### What this task involves
Retype, without changes, every line from the line that contains "height: 238px;" through the final line of the records. Exclude pictures.

### Source records
━━━━━━━━━━━━━━━━━━━━━━━━━━━━━━
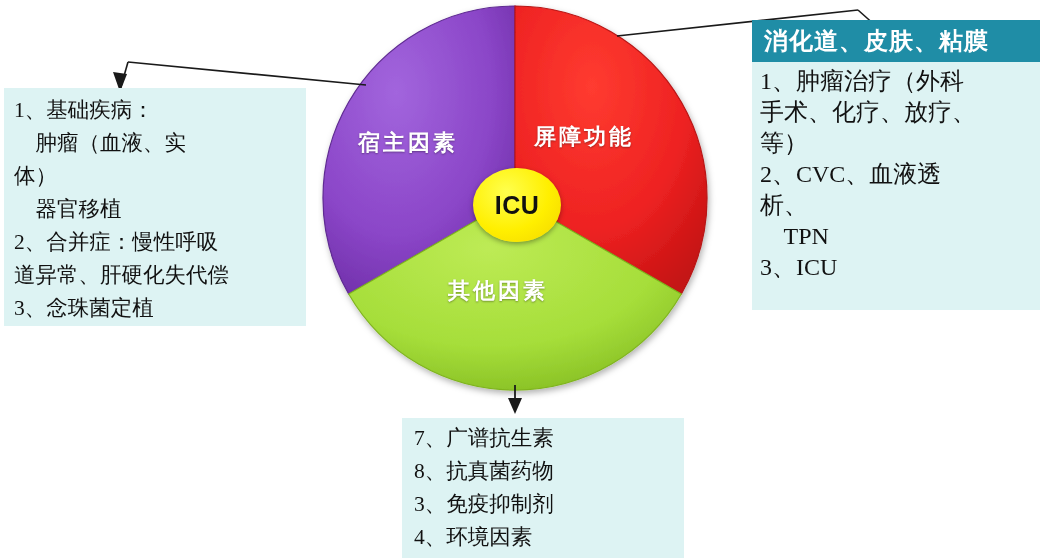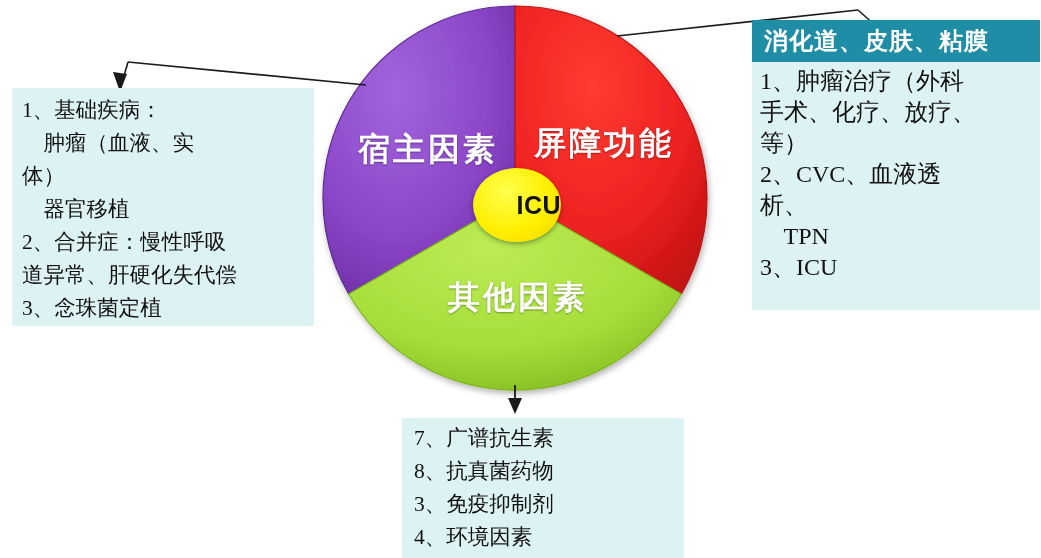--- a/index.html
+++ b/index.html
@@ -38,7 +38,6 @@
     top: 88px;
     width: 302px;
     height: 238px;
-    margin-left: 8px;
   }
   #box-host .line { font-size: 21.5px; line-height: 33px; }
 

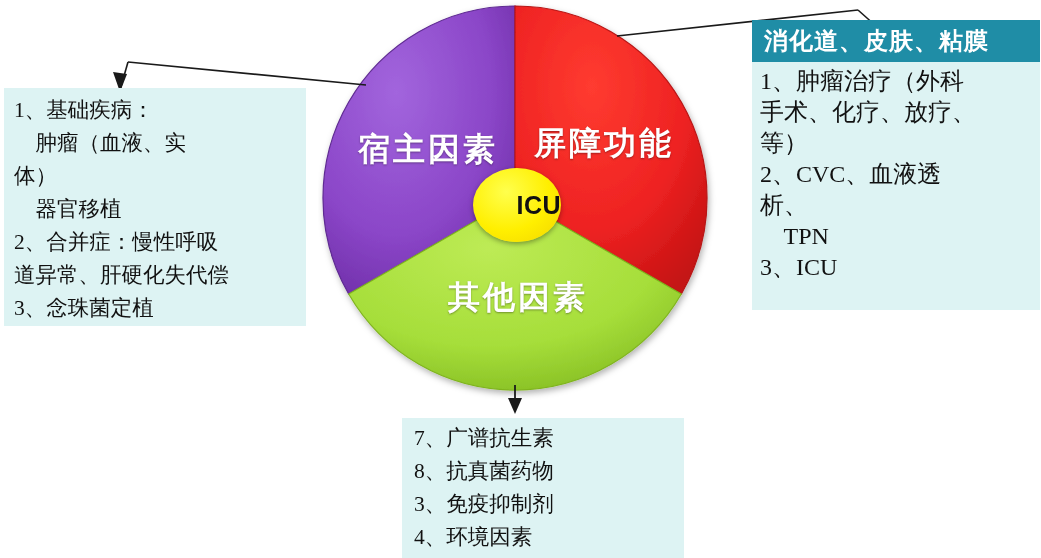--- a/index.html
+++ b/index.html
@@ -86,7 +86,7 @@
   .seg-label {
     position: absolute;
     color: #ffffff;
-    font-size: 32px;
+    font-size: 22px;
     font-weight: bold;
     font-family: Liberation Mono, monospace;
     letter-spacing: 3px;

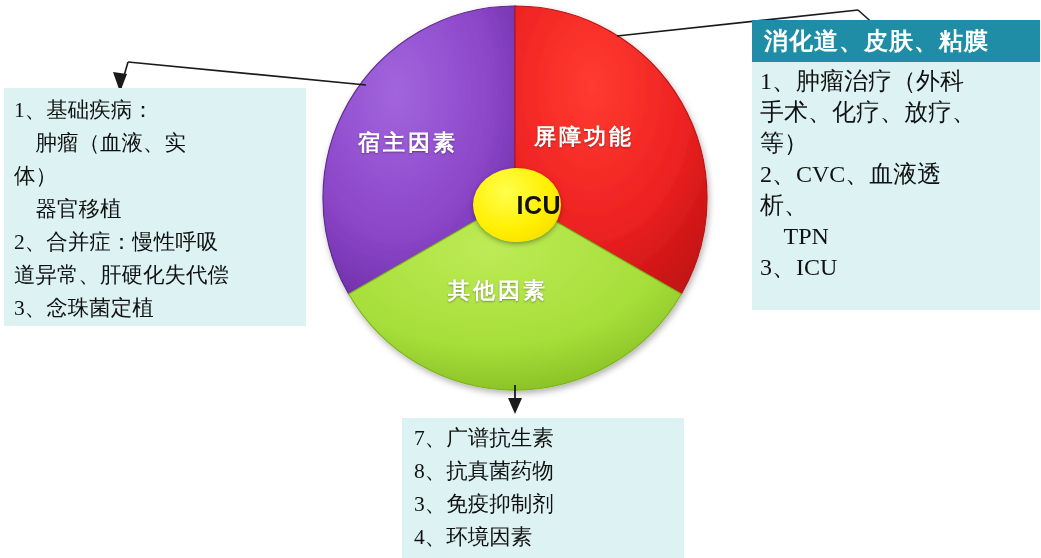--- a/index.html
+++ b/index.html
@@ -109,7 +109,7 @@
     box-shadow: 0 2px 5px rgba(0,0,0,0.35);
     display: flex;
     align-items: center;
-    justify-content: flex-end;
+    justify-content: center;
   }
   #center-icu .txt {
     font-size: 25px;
━━━━━━━━━━━━━━━━━━━━━━━━━━━━━━
### Exercise response
     height: 238px;
-    margin-left: 8px;
   }
   #box-host .line { font-size: 21.5px; line-height: 33px; }
 

--- a/index.html
+++ b/index.html
@@ -86,7 +86,7 @@
   .seg-label {
     position: absolute;
     color: #ffffff;
-    font-size: 32px;
+    font-size: 22px;
     font-weight: bold;
     font-family: Liberation Mono, monospace;
     letter-spacing: 3px;

--- a/index.html
+++ b/index.html
@@ -109,7 +109,7 @@
     box-shadow: 0 2px 5px rgba(0,0,0,0.35);
     display: flex;
     align-items: center;
-    justify-content: flex-end;
+    justify-content: center;
   }
   #center-icu .txt {
     font-size: 25px;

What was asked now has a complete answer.